(Before-and-after change records)
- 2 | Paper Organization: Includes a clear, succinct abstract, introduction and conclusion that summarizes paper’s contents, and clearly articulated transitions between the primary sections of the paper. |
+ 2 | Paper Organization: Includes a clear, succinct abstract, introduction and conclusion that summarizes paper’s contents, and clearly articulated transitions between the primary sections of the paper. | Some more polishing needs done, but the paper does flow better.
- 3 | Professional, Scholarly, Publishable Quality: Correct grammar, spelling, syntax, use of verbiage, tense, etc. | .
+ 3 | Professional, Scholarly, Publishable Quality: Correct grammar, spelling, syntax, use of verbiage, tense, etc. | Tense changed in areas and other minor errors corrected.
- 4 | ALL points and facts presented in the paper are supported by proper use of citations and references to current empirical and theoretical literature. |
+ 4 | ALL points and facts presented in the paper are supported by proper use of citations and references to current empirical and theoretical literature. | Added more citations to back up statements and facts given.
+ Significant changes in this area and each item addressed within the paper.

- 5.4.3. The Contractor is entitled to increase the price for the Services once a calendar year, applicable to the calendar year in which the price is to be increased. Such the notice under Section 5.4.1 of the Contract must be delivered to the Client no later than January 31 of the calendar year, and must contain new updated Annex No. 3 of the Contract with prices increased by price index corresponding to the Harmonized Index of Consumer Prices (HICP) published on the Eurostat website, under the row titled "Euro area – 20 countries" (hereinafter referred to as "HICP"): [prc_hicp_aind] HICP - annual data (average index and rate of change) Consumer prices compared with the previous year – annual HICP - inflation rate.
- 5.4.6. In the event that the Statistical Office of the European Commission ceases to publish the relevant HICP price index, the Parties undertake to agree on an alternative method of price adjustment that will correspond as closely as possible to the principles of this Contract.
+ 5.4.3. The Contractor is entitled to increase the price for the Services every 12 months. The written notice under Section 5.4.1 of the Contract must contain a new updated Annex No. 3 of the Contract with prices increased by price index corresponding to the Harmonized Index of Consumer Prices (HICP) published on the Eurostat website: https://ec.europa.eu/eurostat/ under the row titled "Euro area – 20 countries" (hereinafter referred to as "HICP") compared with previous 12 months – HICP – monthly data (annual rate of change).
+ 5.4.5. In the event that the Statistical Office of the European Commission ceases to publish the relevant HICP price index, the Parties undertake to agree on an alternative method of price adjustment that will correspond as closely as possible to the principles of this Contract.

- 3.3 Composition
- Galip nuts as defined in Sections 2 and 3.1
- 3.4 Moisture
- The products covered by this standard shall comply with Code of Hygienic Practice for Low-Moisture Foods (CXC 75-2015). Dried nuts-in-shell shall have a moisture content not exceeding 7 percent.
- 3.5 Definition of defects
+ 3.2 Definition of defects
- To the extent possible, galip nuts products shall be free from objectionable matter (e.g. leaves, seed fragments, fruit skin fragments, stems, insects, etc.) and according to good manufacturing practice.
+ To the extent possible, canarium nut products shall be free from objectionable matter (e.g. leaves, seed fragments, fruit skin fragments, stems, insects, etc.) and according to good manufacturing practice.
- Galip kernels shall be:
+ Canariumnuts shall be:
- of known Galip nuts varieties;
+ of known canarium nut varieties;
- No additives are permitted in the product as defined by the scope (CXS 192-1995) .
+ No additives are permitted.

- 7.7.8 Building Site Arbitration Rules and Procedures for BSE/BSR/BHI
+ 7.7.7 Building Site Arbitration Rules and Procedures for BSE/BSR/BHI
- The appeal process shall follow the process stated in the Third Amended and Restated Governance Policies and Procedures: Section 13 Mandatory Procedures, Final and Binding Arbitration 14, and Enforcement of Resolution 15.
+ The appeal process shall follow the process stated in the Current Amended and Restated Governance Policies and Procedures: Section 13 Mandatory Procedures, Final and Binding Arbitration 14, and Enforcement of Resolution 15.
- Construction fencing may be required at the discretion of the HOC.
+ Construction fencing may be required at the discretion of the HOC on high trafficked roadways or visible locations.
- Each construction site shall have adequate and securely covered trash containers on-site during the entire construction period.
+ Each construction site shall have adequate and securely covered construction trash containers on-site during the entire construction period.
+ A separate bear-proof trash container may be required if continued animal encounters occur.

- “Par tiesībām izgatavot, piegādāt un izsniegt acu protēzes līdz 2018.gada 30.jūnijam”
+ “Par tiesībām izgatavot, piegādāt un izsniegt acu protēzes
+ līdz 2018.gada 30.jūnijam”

> [ACTIVITY] Lines holding "permitted" in the data above: copy each of them.

> [FINISHED EXERCISE]
- No additives are permitted in the product as defined by the scope (CXS 192-1995) .
+ No additives are permitted.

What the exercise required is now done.